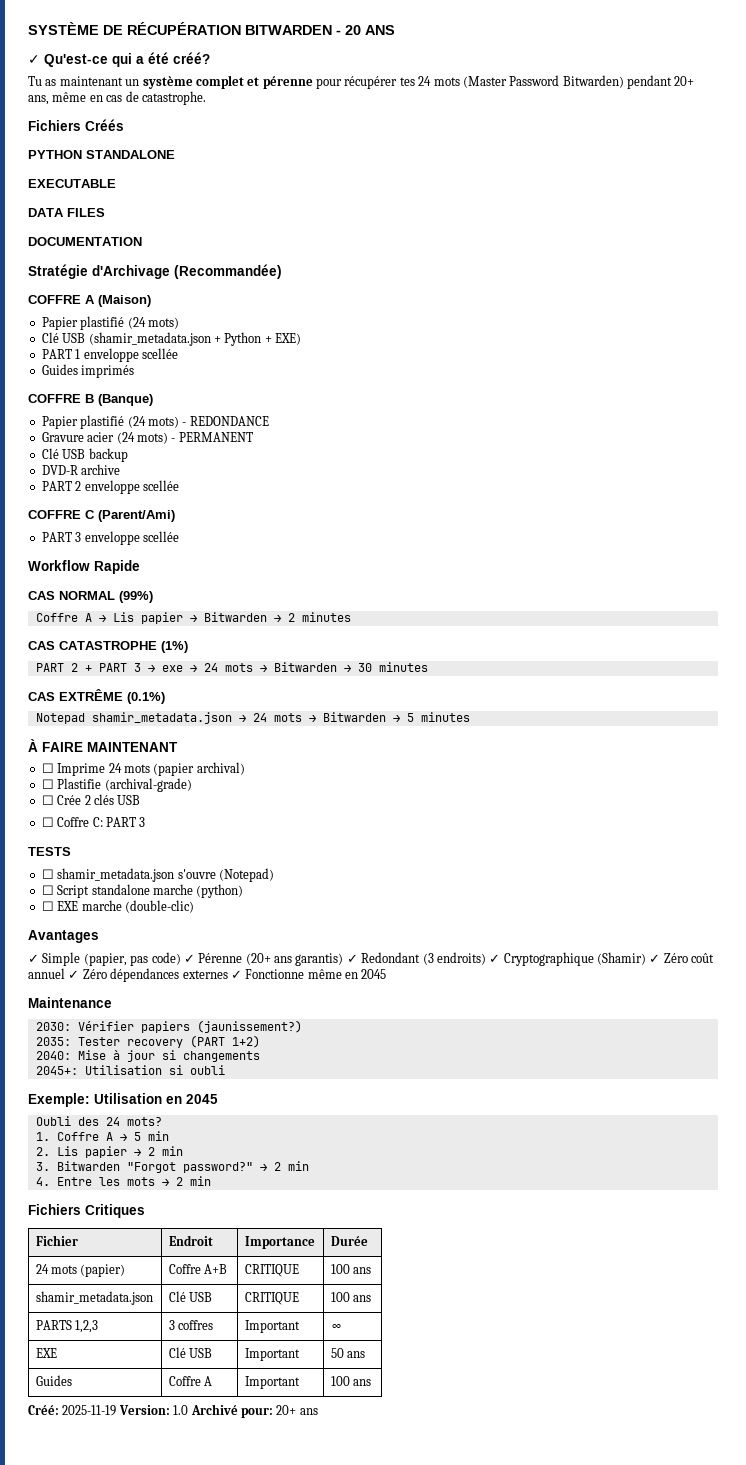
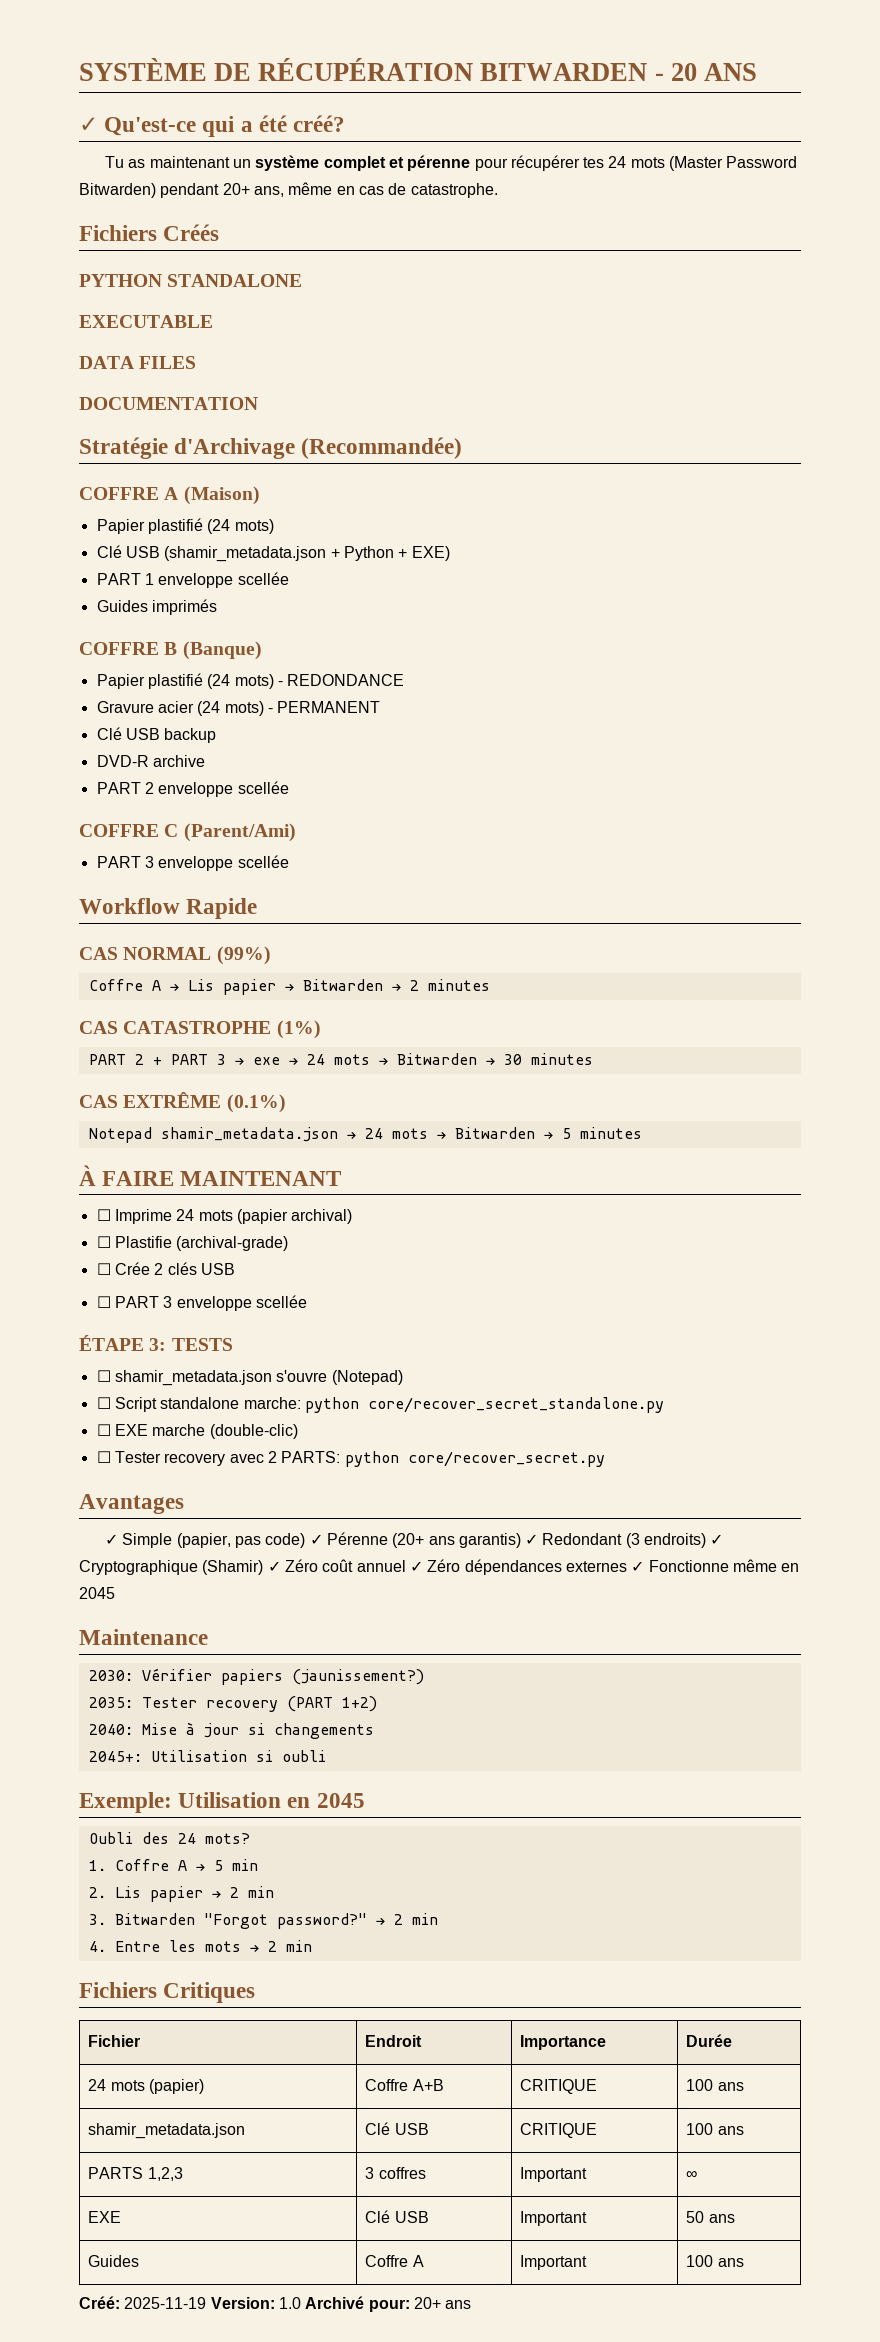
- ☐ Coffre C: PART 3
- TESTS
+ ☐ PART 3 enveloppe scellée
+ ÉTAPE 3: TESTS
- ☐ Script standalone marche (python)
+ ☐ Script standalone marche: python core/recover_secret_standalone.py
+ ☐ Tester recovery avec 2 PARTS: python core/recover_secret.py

────────────────────

The lines holding the word "standalone" are the answer. Find them in the entries and copy them.

Reply to the exercise
- ☐ Script standalone marche (python)
+ ☐ Script standalone marche: python core/recover_secret_standalone.py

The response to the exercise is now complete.